Communities fought among themselves in coffee shops, barber shops, restaurants, and schools. Even the inside of churches aren’t immune from the arguments. Soon it wasn’t unusual to see people start wearing small pins showing the American flag or the new LSA flag which is the American flag with a circle of 12 multi-colored stars representing the 12 founding multicultural states in place of the 50 white stars on a blue background. Places of business put up small signs displaying either or both symbols. People browsing knew from the symbols on the business’ windows that side they supported.
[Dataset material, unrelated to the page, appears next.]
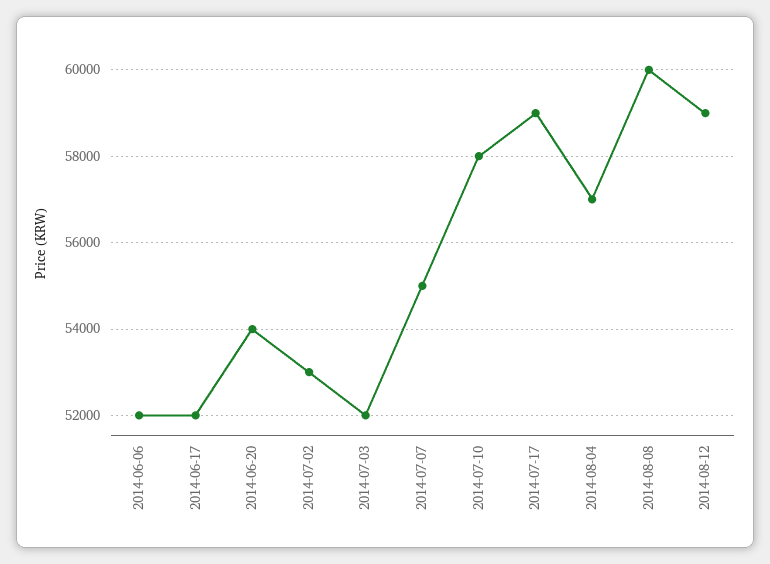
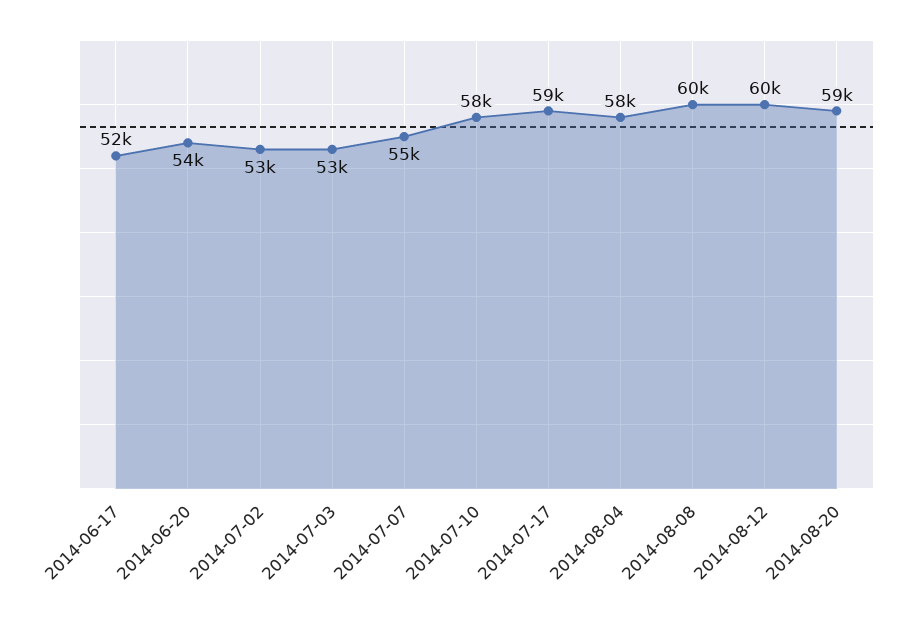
2014-06-06: 52000 -> none
2014-07-03: 52000 -> 53000
2014-08-04: 57000 -> 58000
2014-08-12: 59000 -> 60000
2014-08-20: none -> 59000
The businesses that tried to straddle the fence by displaying both flags soon learned that neither side trusted them. Those who sought security by sitting on the fence watched their revenues collapse. The message is very simple, pick a side of the debate, no one accepted or trusted those sitting on the fence.

 

Hundreds of thousands of skirmishes break out between the two sides. Families fight among themselves. Families break with the young usually on one side and their parents on the other. The first month after the impeachment of President Obsma sees the highest number of divorces since records were kept on the subject. Tens of thousands of businesses are burnt because they picked the “wrong” side to support. Brothers and sisters fight, business coworkers fight, some large companies, realize they have to separate workers by the side of the issue they support.

 

Acts of looting and violence increase hundreds of percent from pre-impeachment times. Flash mobs attack and loot right wing businesses. Many store owners are dragged into the streets and beaten or raped. Over ten thousand small stores and companies close because of the violence. Insurance companies tried to claim losses from flash mobs are classified as acts of war, hence not covered by the store owners insurance policies. Without insurance thousands of companies go bankrupt destroying many families.  Tens of thousands lose their jobs as the small companies and shops close. In Illinois alone the US Army has to be called out four times in six weeks to stop the clashes between the two groups, four small towns are burnt to the ground, entire streets, and subdivisions simply disappear.